Di mata keluarganya, Nisa dikenal sebagai anak yang mandiri. Meskipun hanya bicara seperlunya, namun perempuan kelahiran Palembang, 11 Mei 1992 itu, cepat akrab dengan siapa pun. Sekaligus sangat perhatian dengan keluarga. Setiap mau berangkat tugas, dia selalu menyempatkan diri menelepon ibunya.
Begitu juga sebelum AirAsia hilang kontak Minggu (28/12) pagi. Sabtu malam (27/12), sekitar pukul 21.00 WIB, Nisa menghubungi ibunya dan mengabarkan kalau Minggu dia mau terbang.

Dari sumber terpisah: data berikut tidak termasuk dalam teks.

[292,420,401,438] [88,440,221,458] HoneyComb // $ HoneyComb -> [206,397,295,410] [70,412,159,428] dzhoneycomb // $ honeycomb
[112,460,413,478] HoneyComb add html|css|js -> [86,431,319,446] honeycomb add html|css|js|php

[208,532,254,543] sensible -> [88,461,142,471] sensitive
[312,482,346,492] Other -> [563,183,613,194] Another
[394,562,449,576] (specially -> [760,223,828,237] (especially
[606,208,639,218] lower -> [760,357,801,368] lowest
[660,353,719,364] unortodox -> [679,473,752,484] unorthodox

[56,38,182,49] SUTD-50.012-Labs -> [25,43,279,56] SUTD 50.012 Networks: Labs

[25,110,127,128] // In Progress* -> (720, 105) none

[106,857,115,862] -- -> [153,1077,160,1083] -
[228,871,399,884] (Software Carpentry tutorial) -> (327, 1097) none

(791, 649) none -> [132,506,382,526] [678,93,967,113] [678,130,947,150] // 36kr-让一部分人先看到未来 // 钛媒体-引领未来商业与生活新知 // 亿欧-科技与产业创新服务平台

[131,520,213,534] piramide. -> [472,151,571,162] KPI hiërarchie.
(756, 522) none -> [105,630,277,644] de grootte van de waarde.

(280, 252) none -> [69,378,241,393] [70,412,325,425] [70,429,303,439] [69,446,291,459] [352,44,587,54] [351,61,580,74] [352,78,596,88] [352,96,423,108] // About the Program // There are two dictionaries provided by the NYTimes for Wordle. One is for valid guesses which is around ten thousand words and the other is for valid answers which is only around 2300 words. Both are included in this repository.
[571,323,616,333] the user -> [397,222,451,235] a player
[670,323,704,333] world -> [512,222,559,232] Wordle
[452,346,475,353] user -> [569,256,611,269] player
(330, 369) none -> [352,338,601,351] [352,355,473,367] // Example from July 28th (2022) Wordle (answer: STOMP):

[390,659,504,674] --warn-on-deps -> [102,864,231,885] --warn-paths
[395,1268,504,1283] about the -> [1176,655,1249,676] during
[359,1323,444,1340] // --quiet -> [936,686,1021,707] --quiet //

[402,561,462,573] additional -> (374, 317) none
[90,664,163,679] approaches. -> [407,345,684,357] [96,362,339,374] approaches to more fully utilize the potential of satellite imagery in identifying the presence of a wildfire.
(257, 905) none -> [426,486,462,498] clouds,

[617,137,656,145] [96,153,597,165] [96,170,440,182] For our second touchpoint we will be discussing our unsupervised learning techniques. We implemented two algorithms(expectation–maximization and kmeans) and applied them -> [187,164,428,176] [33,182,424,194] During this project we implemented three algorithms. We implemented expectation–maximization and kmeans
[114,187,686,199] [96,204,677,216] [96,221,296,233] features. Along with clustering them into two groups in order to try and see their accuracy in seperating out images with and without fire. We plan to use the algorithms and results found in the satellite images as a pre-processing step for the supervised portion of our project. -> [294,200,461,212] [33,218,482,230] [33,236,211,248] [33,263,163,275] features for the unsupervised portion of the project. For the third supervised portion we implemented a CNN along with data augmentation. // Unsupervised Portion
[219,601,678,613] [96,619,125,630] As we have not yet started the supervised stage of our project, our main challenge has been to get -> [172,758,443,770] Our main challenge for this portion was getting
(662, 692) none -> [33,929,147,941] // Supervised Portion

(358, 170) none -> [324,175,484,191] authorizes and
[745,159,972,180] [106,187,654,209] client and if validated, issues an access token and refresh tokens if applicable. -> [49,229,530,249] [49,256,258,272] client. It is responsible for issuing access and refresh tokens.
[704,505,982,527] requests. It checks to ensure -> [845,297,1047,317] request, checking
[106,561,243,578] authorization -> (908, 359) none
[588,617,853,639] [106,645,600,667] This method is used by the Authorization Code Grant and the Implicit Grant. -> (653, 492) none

“Adek teleponnya jam sembilan malam (21.00 WIB), Sabtu. Katanya, dia besok (Minggu) mau terbang. Ibu juga cerita ke Adek kalau habis menghadiri reuni. Terus ibu ingatkan dia agar sebelum terbang jangan lupa berdoa. Ndak ada yang janggal atau aneh dalam pembicaraan kami malam itu. Benar-benar saya tak punya firasat,” tuturnya.
Hanya saja, kata Cik Ana, jika biasanya dia selalu menanyakan ke mana tujuan anaknya terbang, malam itu, ia justru lupa. “Saya lupa tanya ke mana dia mau terbang. Cuma mengingatkan, kalau capek cepat tidur. Kan jam 03.00 harus sudah stand by.”
Hal lain yang melekat dalam ingatan Cik Anak, anaknya itu royal dan rajin menabung. Ia rutin berkirim uang kepada orang tuanya tiap bulan persisnya di tanggal 29.
“Tapi, kemaren Adek transfer lebih cepat tanggal 25 Desember. Katanya, gaji dia dipercepat karena mau tahun baru. Dia juga bilang mama kalau kurang uang ngomong,” ungkap Cik Ana lagi.
Nisa juga masih sering pulang ke Palembang, meskipun waktunya tidak tentu. “Kadang sebulan dua kali dia balik Palembang, melihat situasi dan kondisi. Terakhir pulang 9 November. Dia janji 6 Januari nanti ke Palembang lagi. Tiket juga sudah dibeli. Cerita juga kalau Adek mau tahun baruan di Bali,” ungkapnya.
Ikhsanul Kamil, kakak Nisa mengungkapkan hal serupa. “Waktu mama telepon, kami keluarga yang lain ikut nimbrung,” ujarnya.
Hanya saja, melalui media sosial BBM, Nisa terakhir chat pada 8 Desember. “Waktu itu saya ulang tahun, jadi Adek mengucapkan selamat. Anaknya kalau ada apa-apa cerita ke ibu lewat telepon,” kata Ikhsan berusaha tabah.